Today the voice of the left is drowned as the apostles of the fraud called privatisation are having a field day parcelling among themselves the wealth created by the working people of Nigeria. Our voice is not heard also because we have abandoned the work of building fighting organisations to which Chima energetically and irrevocably devoted his entire short adult life. The connecting thread in Chima’s organisational work from student unionism to human rights advocacy and to his work at the UAD or LASCO was the overthrowing of the capitalist order. That was his preoccupation as a committed scientific socialist that he was. The greatest tribute that we can pay to the memory of this great internationalist and fighter of oppression is to reclaim our sovereignty from the charlatans that occupy and defile the polity.

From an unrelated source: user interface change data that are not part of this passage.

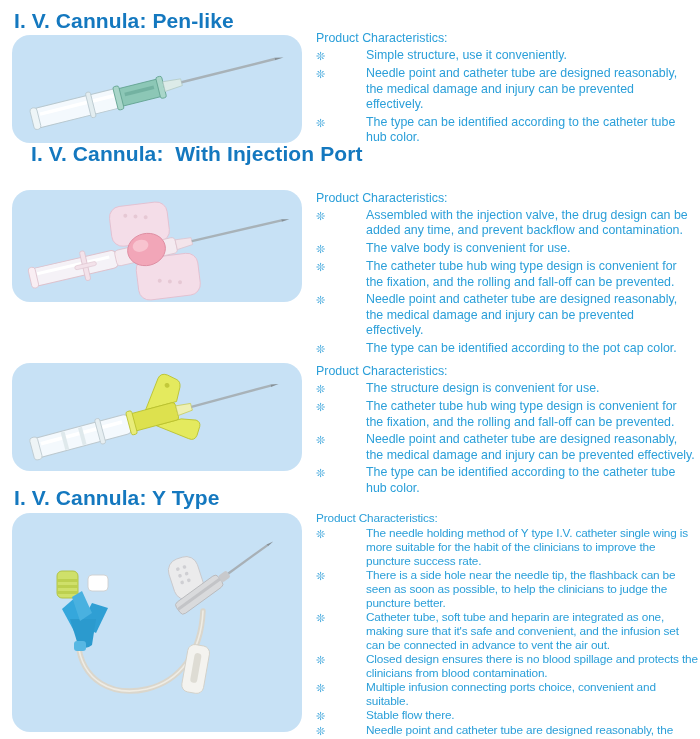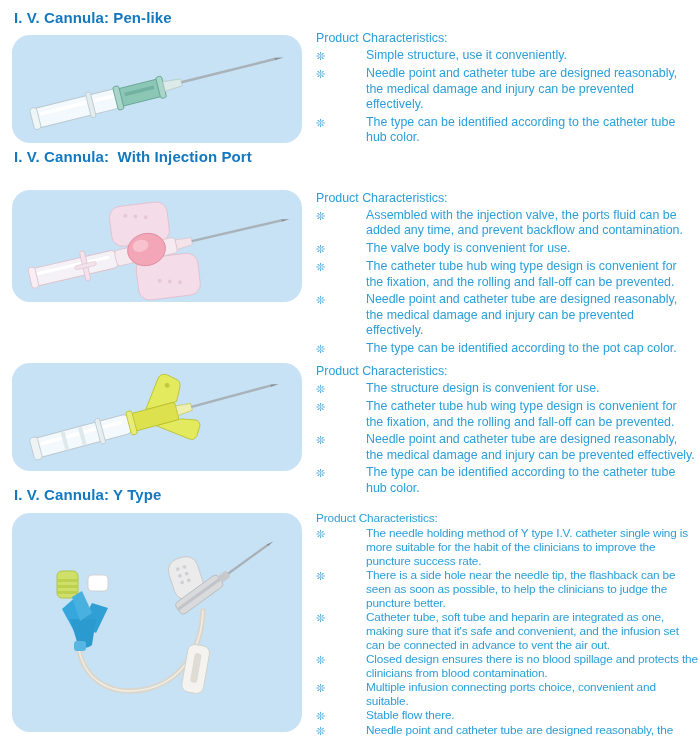"I. V. Cannula: Pen-like" .section-title { font-size: 15px -> 21px }
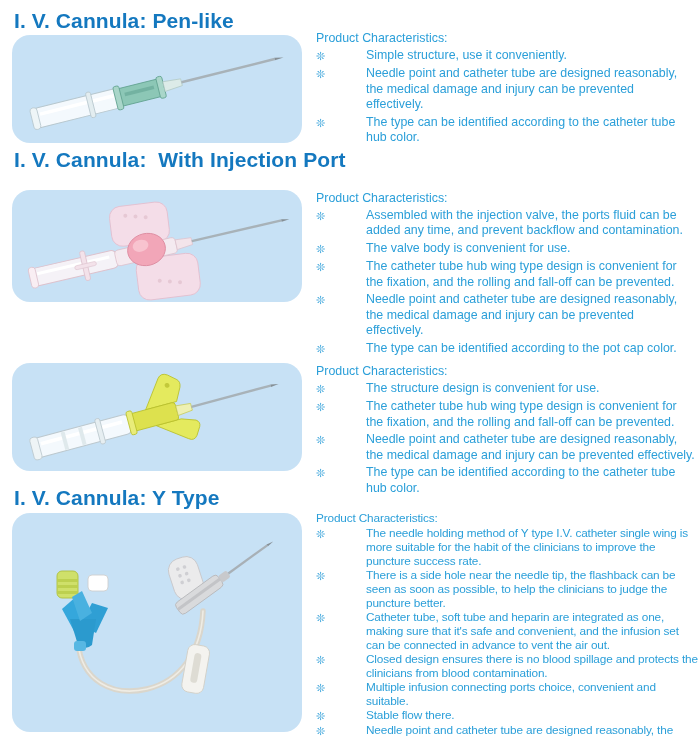"I. V. Cannula: With Injection" #title-2 { margin-left: none -> 17px; top: 148px -> 142px }
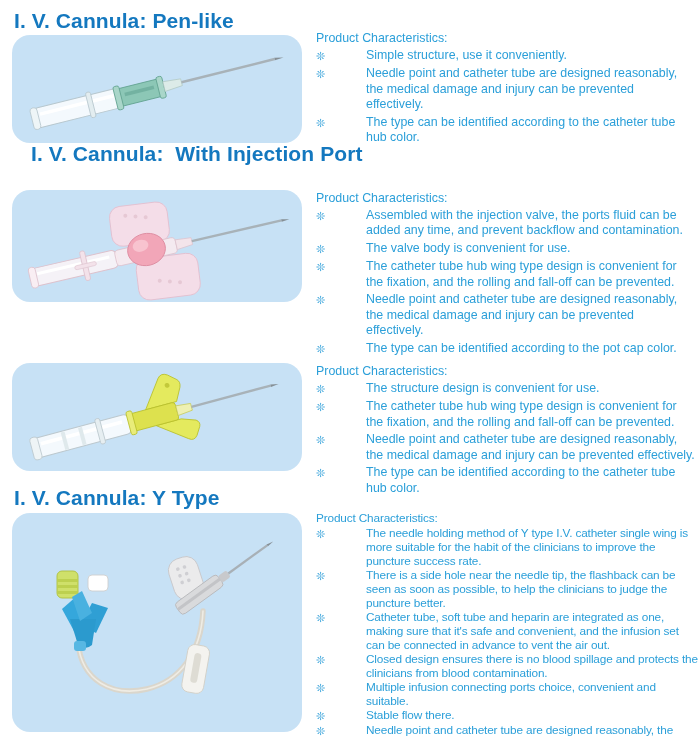"Assembled with the injection valve," span.item-text { text: ports fluid -> drug design }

We really have no choice as the future of this country depends on the working people. We must build up a giant working organisation of the working people. In doing this we must avoid those trivial differences among us and realise that we are confronting an evil behemoth. To destroy it we cannot afford sectarian and inconsequential divisions on petty ideological trifles. The alliance against evil must be broad. It must include all who are appalled at the looting and recklessness going on and who are willing to do something about it. Political parties such as DA (to which Chima was one of the founders and a leading light), NCP, Labour party, NAP must unite by any means possible. To resist unity is to unwittingly become an enemy of the working people. Chima hated sectarianism passionately and that is the attitude we must all adopt to rescue ourselves and our country from the criminals who govern Nigeria at all levels.